'''

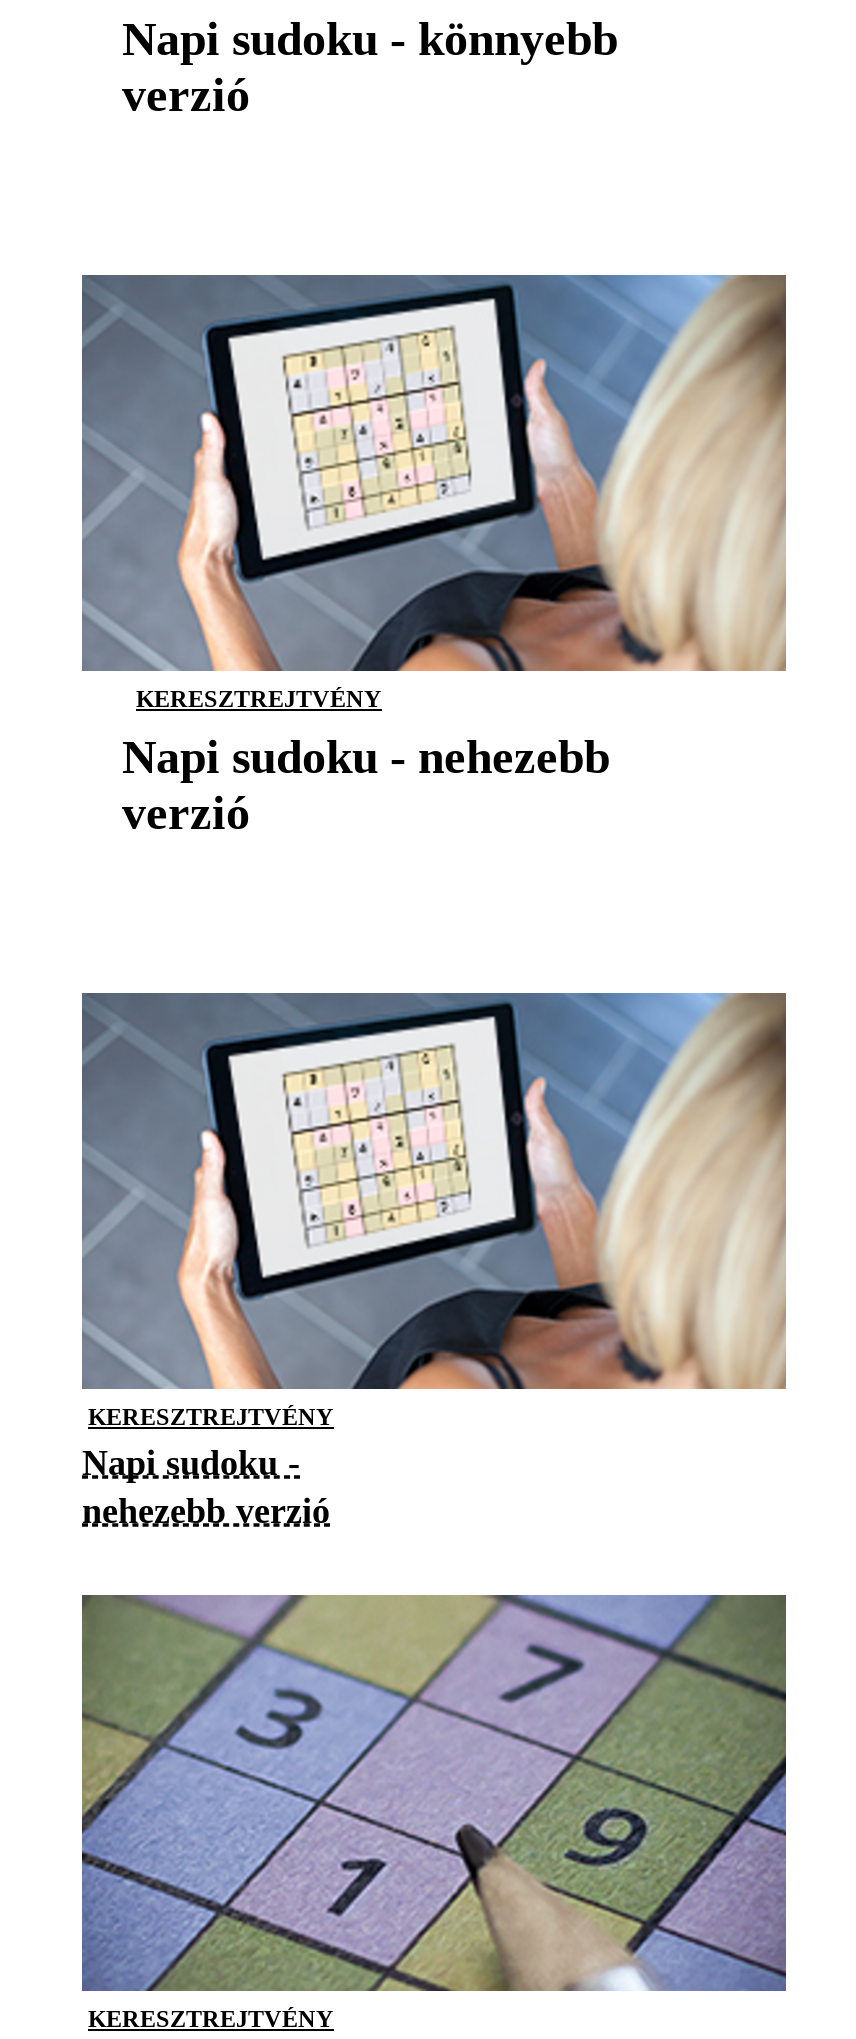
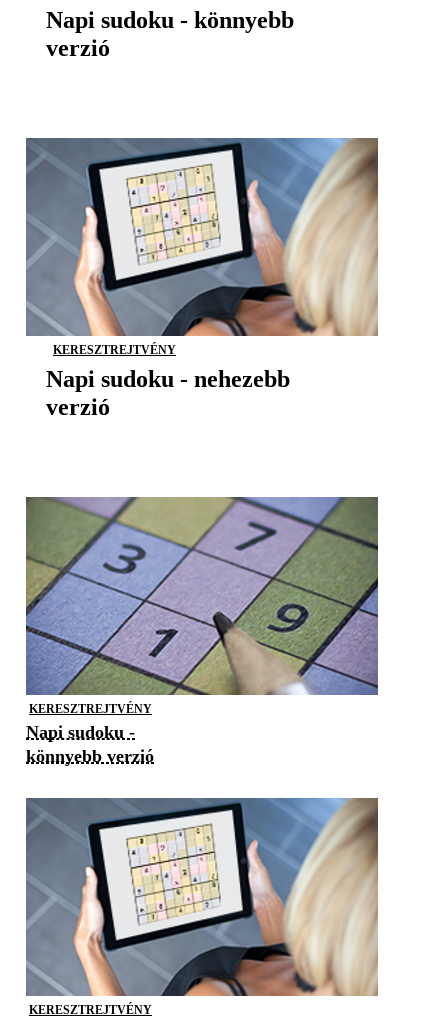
moved down: [image]

- nehezebb verzió
+ könnyebb verzió

moved up: [image]
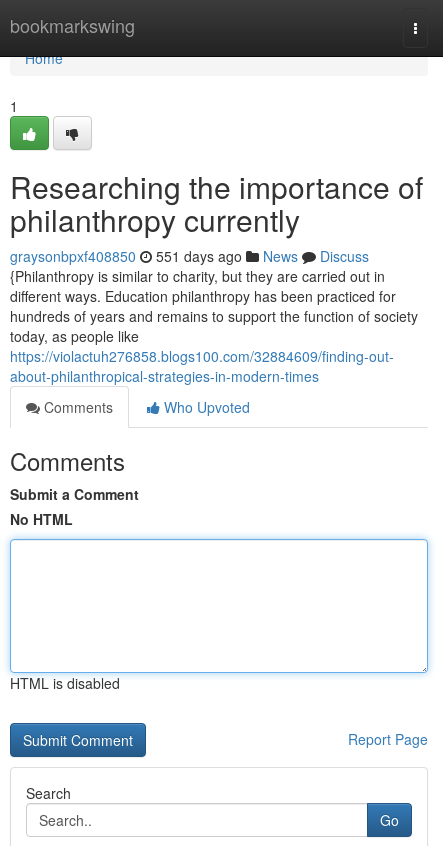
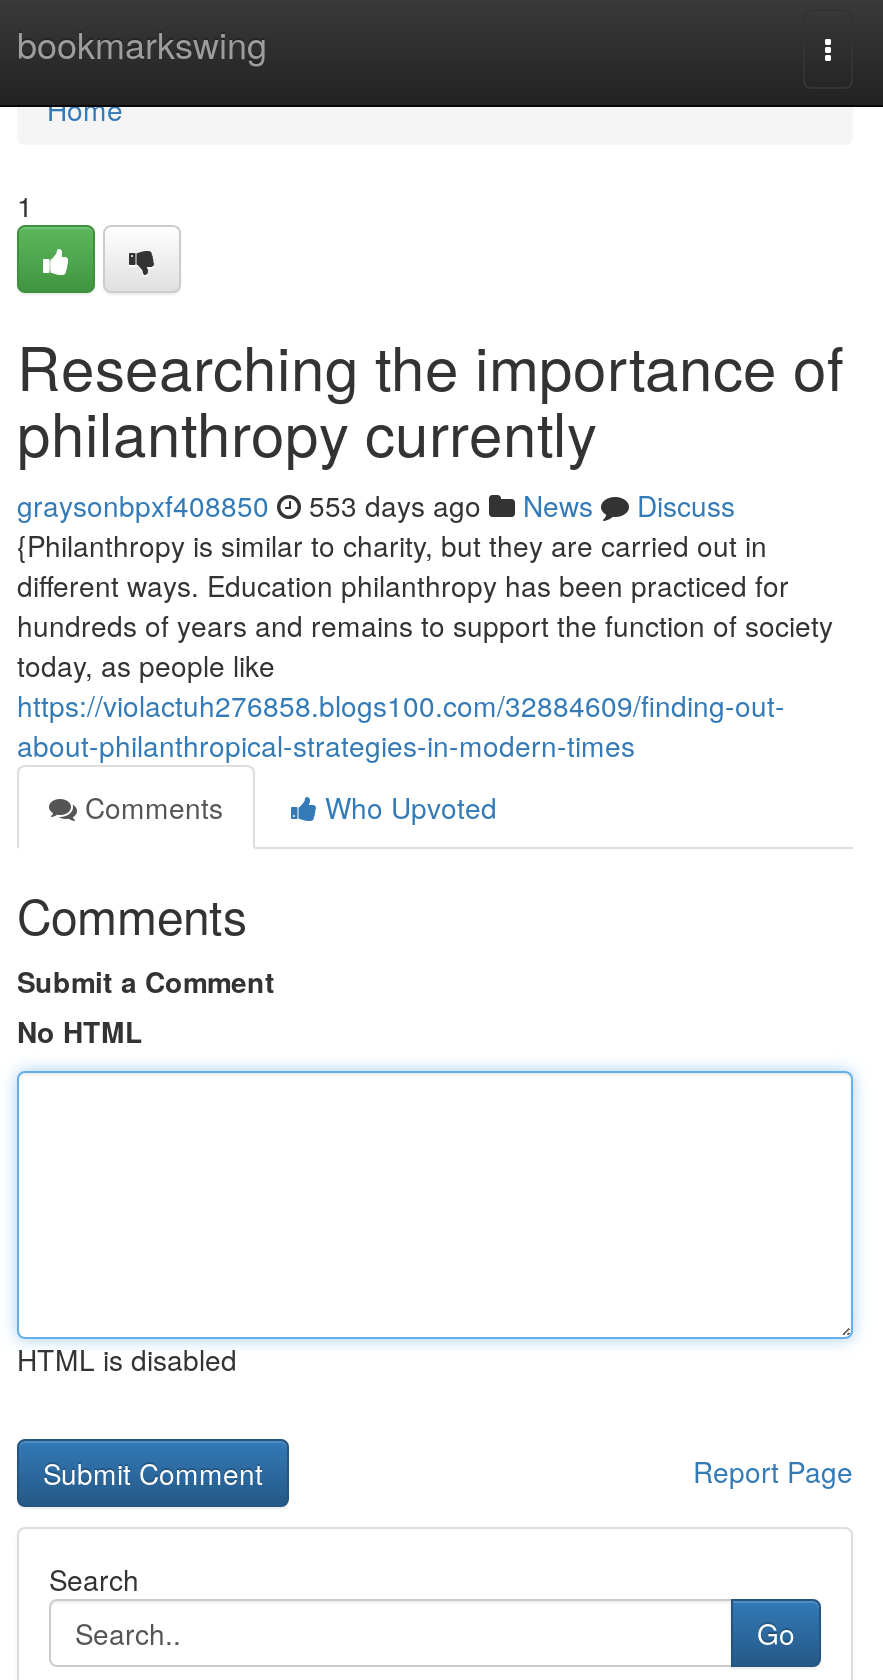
- graysonbpxf408850 551 days ago News Discuss
+ graysonbpxf408850 553 days ago News Discuss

'''

**EXERCISE PROMPT**
Line count for "days": determine it from the data and answer with the number by itself.

**ANSWER SPACE**
2